In the CURE trial, major bleeding was significantly more common in the clopidogrel group (3.7 percent in the clopidogrel group as compared with 2.7 percent in the placebo group; relative risk, 1.38; 95 percent confidence interval, 1.13 to 1.67; P = 0.001). There were 135 patients with life-threatening bleeding episodes in the clopidogrel group (2.2 percent) as compared with 112 in the placebo group (1.8 percent; relative risk, 1.21; 95 percent confidence interval, 0.95 to 1.56). There was no excess rate of fatal bleeding, bleeding requiring surgical intervention, or hemorrhagic stroke. The excess of major bleeding episodes were gastrointestinal hemorrhages and bleeding at the sites of arterial punctures.¹⁹

Although CURE showed no significant excess of major bleeding after coronary artery bypass grafting (CABG), patients had clopidogrel withheld for a median of five days before surgery.²¹ Among patients in the CURE trial who stopped clopidogrel less than five days before CABG, the incidence of major bleeding increased by an absolute rate of 3.3%.

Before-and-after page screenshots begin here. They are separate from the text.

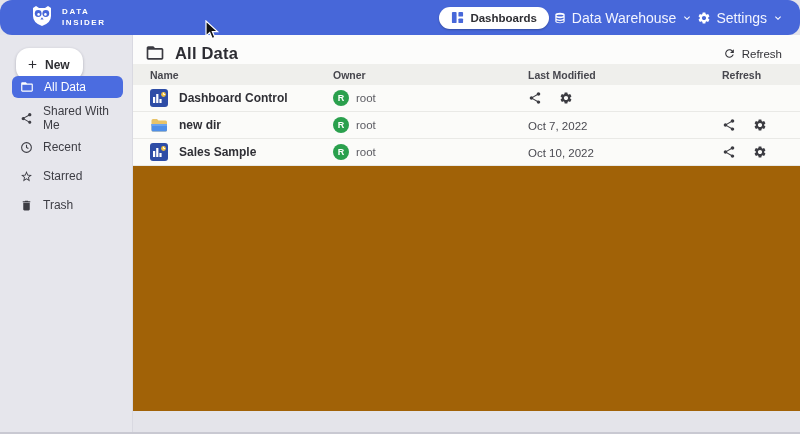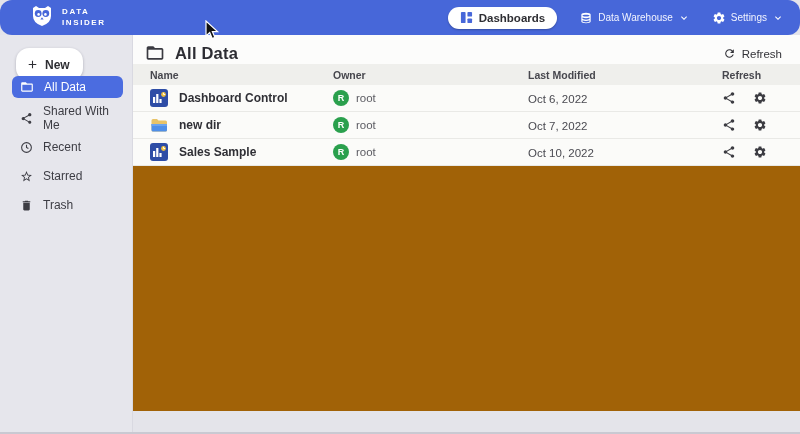--- a/index.html
+++ b/index.html
@@ -13,7 +13,7 @@
             display:flex; align-items:center; padding:0 16px;border-radius:12px; }
   .logo { display:flex; align-items:center; gap:8px; margin-left:14px; }
   .logo-text { color:#fff; font-size:8px; font-weight:700; letter-spacing:1.6px; line-height:1.35; }
-  .topnav { margin-left:auto; display:flex; align-items:center; gap:22px; }
+  .topnav { margin-left:auto; display:flex; align-items:center; gap:4px; }
   .nav-btn-dash { display:flex; align-items:center; gap:6px; background:#fff; border-radius:15px;
                   height:22px; padding:0 12px; box-shadow:0 1px 2px rgba(0,0,0,.25); cursor:pointer; }
   .nav-btn-dash span { font-size:11.5px; font-weight:700; color:#2e2e33; }

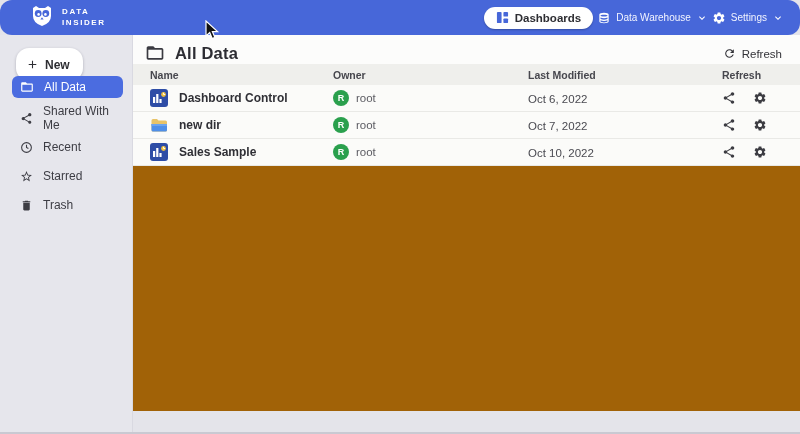--- a/index.html
+++ b/index.html
@@ -18,7 +18,7 @@
                   height:22px; padding:0 12px; box-shadow:0 1px 2px rgba(0,0,0,.25); cursor:pointer; }
   .nav-btn-dash span { font-size:11.5px; font-weight:700; color:#2e2e33; }
   .nav-item { display:flex; align-items:center; gap:5px; color:#fff; font-size:12px; cursor:pointer; }
-  .nav-item .lbl { font-size:10px; font-weight:500; color:#f2f4ff; }
+  .nav-item .lbl { font-size:14px; font-weight:500; color:#f2f4ff; }
 
   
   .sidebar { position:absolute; left:0; top:35px; width:133px; height:399px; background:#e6e6ec;

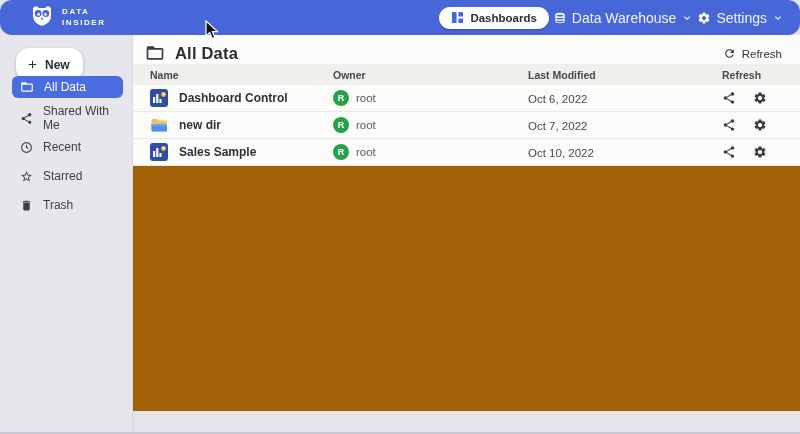--- a/index.html
+++ b/index.html
@@ -234,7 +234,6 @@
         <span class="avatar">R</span>
         <span class="owner-text">root</span>
       </div>
-      <div class="cell-mod"><span class="mod-text">Oct 6, 2022</span></div>
       <div class="cell-action">
         <span class="action-icon">
           <svg width="14" height="14" viewBox="0 0 24 24" fill="#3c3c42">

Overall, the risk of minor bleeding was significantly higher in the clopidogrel group than in the placebo group (322 [5.1 percent] vs. 153 [2.4 percent]; P < 0.001).¹⁹

In the COMMIT trial, no apparent increase in major bleeding emerged, even when clopidogrel was administered with fibrinolytic agents or to older patients. However, no loading dose was given to patients.²⁶

Also in the CLARITY-TIMI 28 trial treatment with clopidogrel was not associated with an increased rate of major bleeding or intracranial haemorrhage.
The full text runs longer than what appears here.